South Africa may be forced to ration fuel if Ukraine crisis persists, official says

On June 4, 2020, local time, in Pretoria, South Africa, a gas station of Sasol Ltd., a South African company, is seen. Gas pumps sit holstered on the forecourt of a Sasol Ltd. fuel station in Pretoria, South Africa, on Thursday, June 4, 2020. South Africas state-owned Central Energy Fund is considering buying assets that have been put on the block by fuel and chemical maker Sasol Ltd. as it seeks to restore itself to profitability. Photographer: Waldo Swiegers /Bloomberg via Getty Images
FILE PHOTO: Gas pumps sit holstered on the forecourt of a Sasol Ltd. fuel station in Pretoria, South Africa, on Thursday, June 4, 2020. /Getty Images

South Africa may resort to rationing fuel if the military operation in Ukraine continues for much longer, the country’s Department of Mineral Resources and Energy told parliament on Tuesday amid fears of a looming fuel crisis due to the operation.

At the moment, Russia’s military operation in Ukraine, which started 20 days ago, is expected to last longer despite talks between the two sides.

The operation has already disrupted global markets as production of vital goods and supply chains have been affected.

Addressing Parliament on Tuesday, South Africa’s Deputy Director-General in the Department of Mineral Resources and Energy, Tseliso Maqubela, told legislators that the country may run into supply problems if the military operation in Ukraine continues beyond April.

He told the members of parliament that the country could be forced to limit fuel sales to 50 liters per motorist and urge people to work from home where necessary.

“We are seeing evidence of decreased availability of certain products. There are indications of shortages of diesel [globally]. Diesel that had been flowing to Europe from Russia is so longer flowing at the same volumes with some being diverted towards the war effort in Russia… SA will be okay for March and April but if the war goes beyond that we will begin to experience security of supply issues,” local News24 publication quotes Maqubela.

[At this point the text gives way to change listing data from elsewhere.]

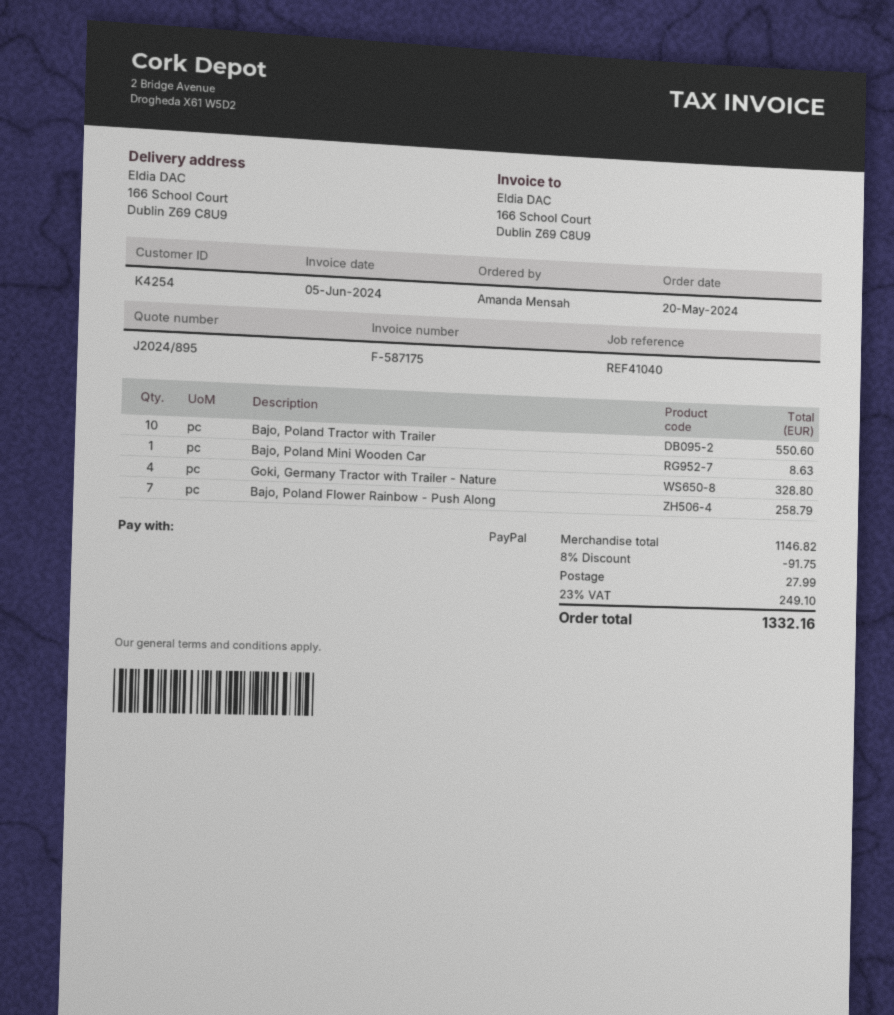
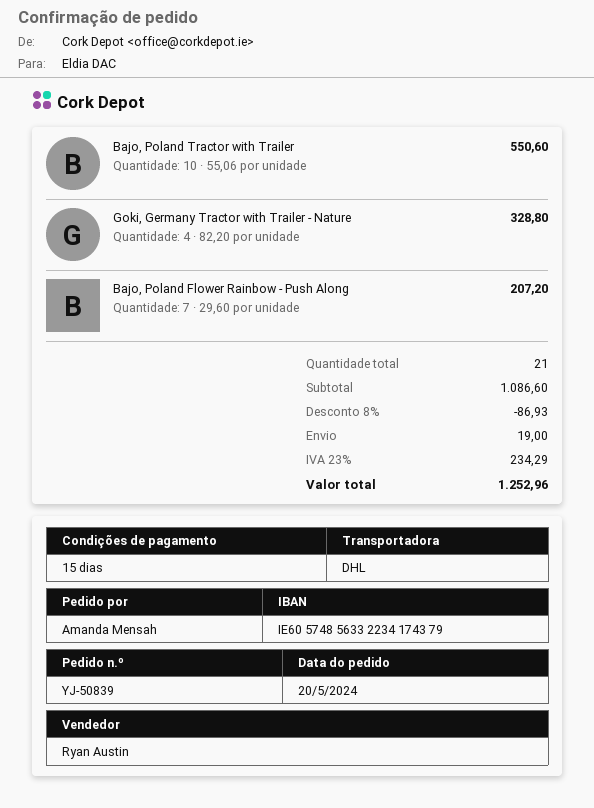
Bajo, Poland Mini Wooden Car: 1 for 8.63 -> none
Bajo, Poland Flower Rainbow - Push Along: 7 for 258.79 -> 7 for 207.20
subtotal: 1146.82 -> 1086.60
discount: 8% = 91.75 -> 8% = 86.93
shipping: 27.99 -> 19.00
tax: 23% = 249.10 -> 23% = 234.29
total: 1332.16 -> 1252.96

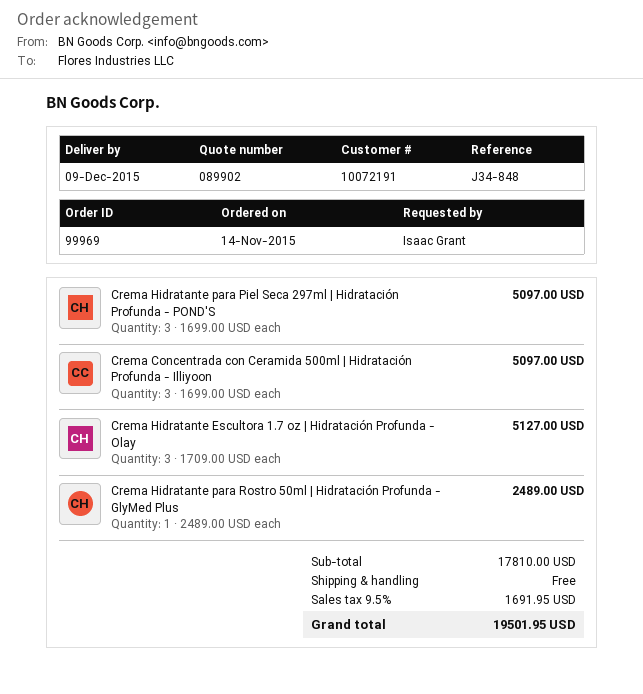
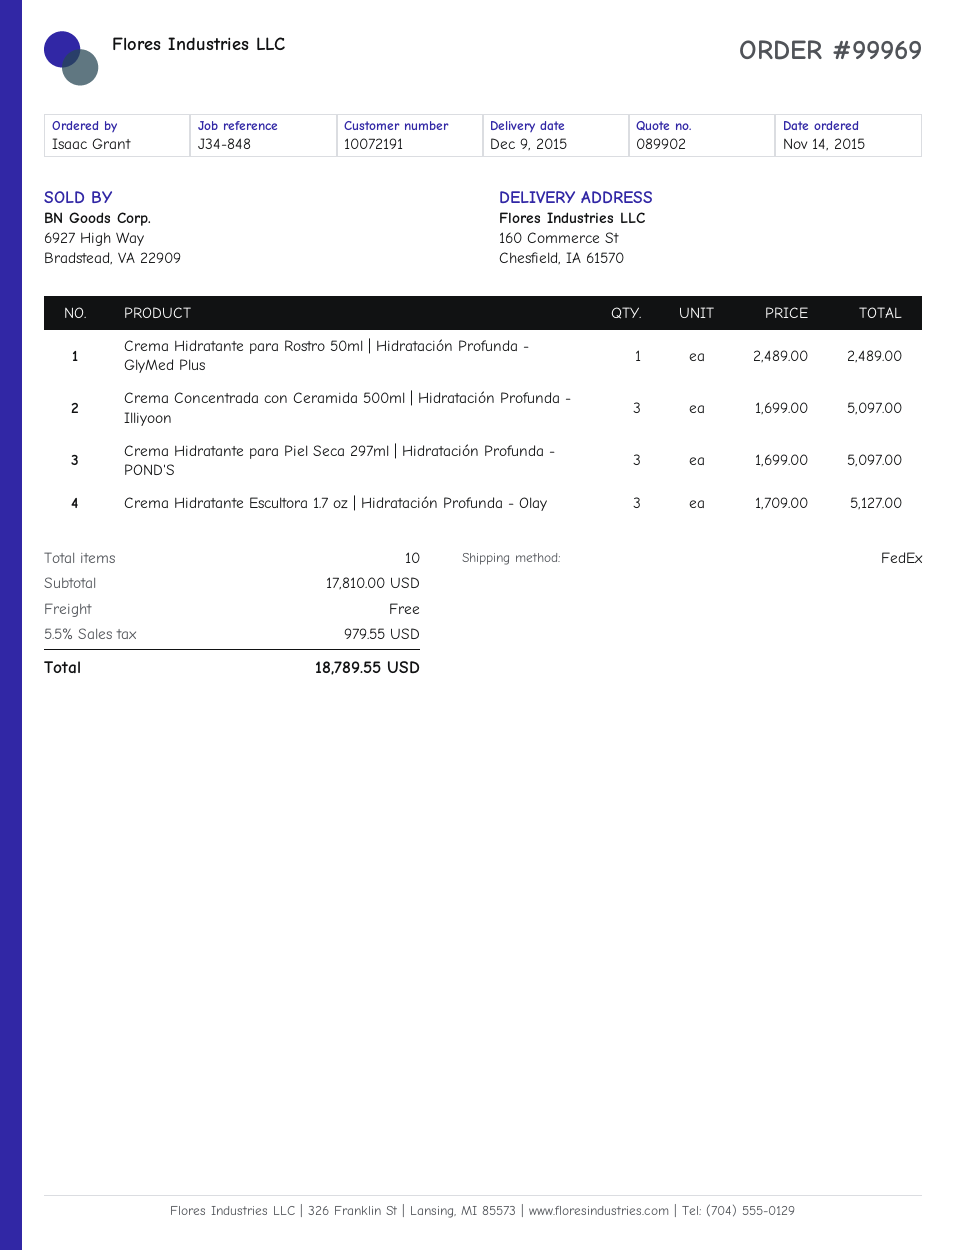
tax: 9.5% = 1691.95 -> 5.5% = 979.55
total: 19501.95 -> 18789.55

Besides the possible fuel supply disruption, the Russian military operation in Ukraine is also expected to affect basic food supply across the world.

Speaking to journalists on Monday, the United Nations Secretary-General linked the threat of commodity scarcities to possible political instability.

“Food, fuel and fertilizer prices are skyrocketing.  Supply chains are being disrupted.  And the costs and delays of transportation of imported goods – when available – are at record levels,” he said.

“All of this is hitting the poorest the hardest and planting the seeds for political instability and unrest around the globe.”